In terms of what we have today we could easily do:

  // lookup must have private access to the lookup class, which becomes the 
“host” class
  Class<?> defineAnonymousClass(byte[] data)

is that ending gaining too much?

That still leaves the possibility of another method in the future say:

  Class<?> defineClass(boolean isAnon, byte[] data, Object constant)

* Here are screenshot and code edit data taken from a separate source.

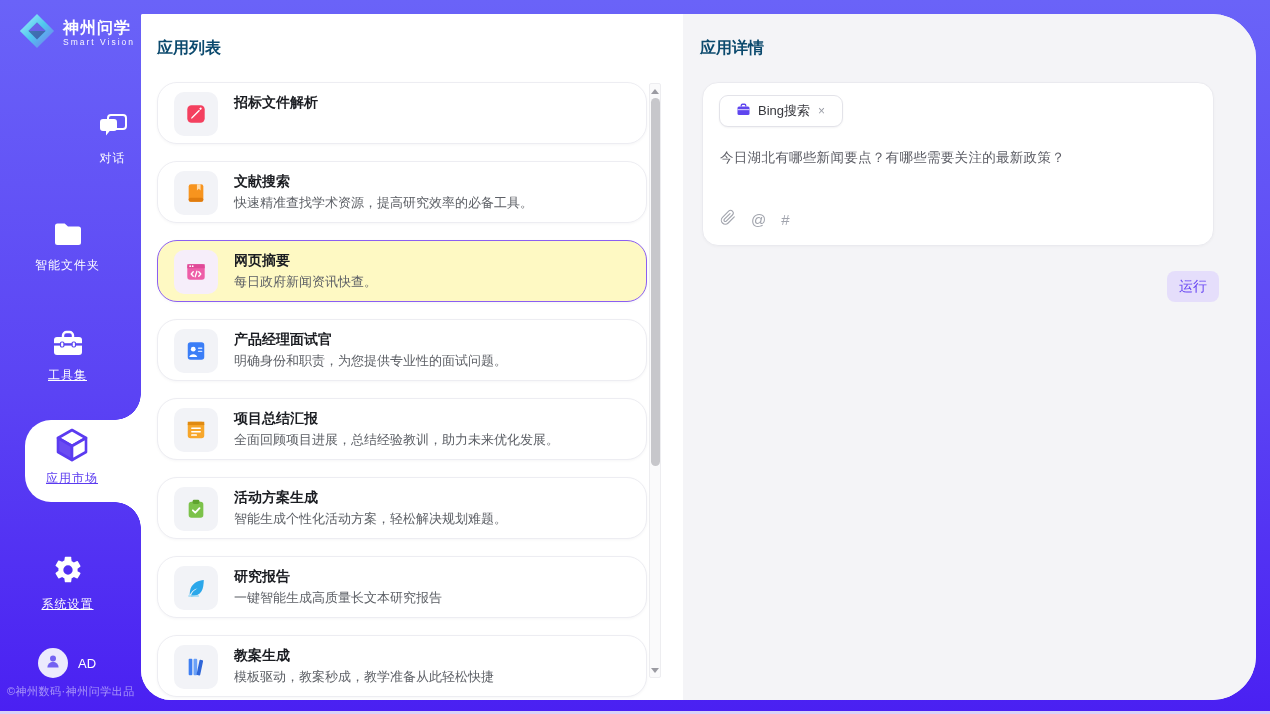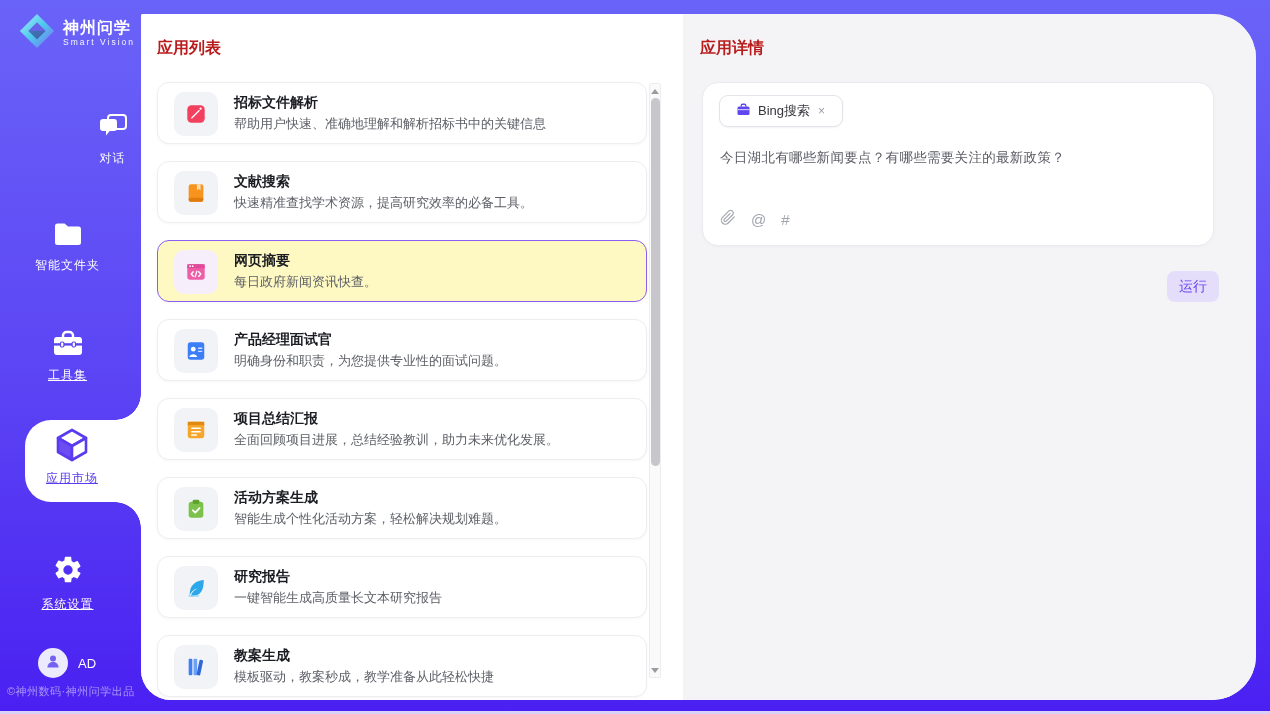--- a/index.html
+++ b/index.html
@@ -30,24 +30,24 @@
   .user-row{position:absolute;left:38px;top:648px;display:flex;align-items:center;gap:10px;cursor:pointer;}
   .avatar{width:30px;height:30px;border-radius:50%;background:#eceafd;display:flex;align-items:center;justify-content:center;}
   .user-name{font-size:13px;color:#fff;}
   .side-footer{position:absolute;left:7px;top:684px;font-size:11px;color:rgba(255,255,255,.5);letter-spacing:.5px;}
   
   .content{position:absolute;left:141px;top:14px;right:14px;bottom:14px;background:#fff;
     border-radius:2px 44px 44px 30px;overflow:hidden;}
   .bottom-strip{position:absolute;left:0;right:0;bottom:0;height:3px;background:#d8d2f8;}
   
   .list-panel{position:absolute;left:0;top:0;width:542px;height:100%;background:#fff;}
-  .panel-title{position:absolute;left:16px;top:24px;font-size:16px;font-weight:bold;color:#b91c1c;}
+  .panel-title{position:absolute;left:16px;top:24px;font-size:16px;font-weight:bold;color:#0c4a6e;}
   .cards{position:absolute;left:16px;top:68px;width:490px;}
   .card{position:relative;height:62px;margin-bottom:17px;background:#fff;border:1px solid #ededf2;
-    border-radius:12px;box-shadow:0 1px 3px rgba(20,20,40,.04);cursor:pointer;}
+    border-radius:20px;box-shadow:0 1px 3px rgba(20,20,40,.04);cursor:pointer;}
   .card.selected{background:#fef9c3;border:1.5px solid #8b5ef2;text-align:right;}
   .tile{position:absolute;left:16px;top:9px;width:44px;height:44px;border-radius:10px;background:#f2f3f7;
     display:flex;align-items:center;justify-content:center;}
   .card.selected .tile{background:#f6eefa;}
   .card-title{position:absolute;left:76px;top:11px;font-size:14px;font-weight:bold;color:#1b1d22;}
   .card-desc{position:absolute;left:76px;top:32px;font-size:13px;color:#5d6066;white-space:nowrap;}
   
   .scrollbar{position:absolute;left:508px;top:69px;width:12px;height:595px;background:#fafafb;
     border:1px solid #ededf0;border-radius:2px;cursor:pointer;}
   .sb-arrow{position:absolute;left:0;width:10px;height:12px;display:flex;align-items:center;justify-content:center;cursor:pointer;}
@@ -174,21 +174,20 @@
 
         <div class="card">
           <span class="tile">
             <svg width="22" height="22" viewBox="0 0 24 24">
               <rect x="2.5" y="2.5" width="19" height="19" rx="4.5" fill="#f4405f"></rect>
               <path d="M8.1 16.6 16.3 8.4l-1-1L7.1 15.6l-.5 1.5z" fill="#fff"></path>
               <path d="M17 7.7l.9-.9a1.05 1.05 0 0 0-1.5-1.5l-.9.9z" fill="#fff"></path>
             </svg>
           </span>
           <div class="card-title">招标文件解析</div>
-          <div class="card-desc">帮助用户快速、准确地理解和解析招标书中的关键信息</div>
         </div>
 
         <div class="card">
           <span class="tile">
             <svg width="22" height="22" viewBox="0 0 24 24">
               <rect x="4" y="2.5" width="16" height="19" rx="2.5" fill="#f7941e"></rect>
               <polygon points="13,2.5 17,2.5 17,9.2 15,7.4 13,9.2" fill="#ffddae"></polygon>
               <rect x="4" y="17.2" width="16" height="4.3" rx="2" fill="#e07c0e"></rect>
             </svg>
           </span>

That’s a little fuzzy since it’s not clear to me how the generated class 
locates the constant (synthetic static final field of known name? substitute 
the last entry in the CP if appropriately defined in the class bytes as 
substitutable?).

Paul.

> On 5 Jul 2017, at 11:43, John Rose <john.r.r...@oracle.com> wrote:
> 
> On Jul 5, 2017, at 11:39 AM, Paul Sandoz <paul.san...@oracle.com> wrote:
>> 
>> 
>> I was unsure if we require a new method L.defineAnonClass or could leverage 
>> the existing L.defineClass. IIUC for expediency the current hooks in the VM 
>> lean towards anon classes, since there is already code to defer to the host 
>> class, whereas the general defineClass case will likely require more work, 
>> although i can potentially see some short cuts if we focus on VCC/DVT.
>> 
> 
> Good point.  Yes, that part isn't designed yet.  It may manifest as an extra 
> argument or two to the L.dC.
> 
> At least two degrees of freedom apply there:  1. suppressing the name (no 
> system dictionary update),
> 2. providing some sort of "user data" to bind to the class (can be a single 
> ref.,  replaces CP patching).
> 
> For MVT we can just generate a throwaway name, like DVT.getName()+":29348".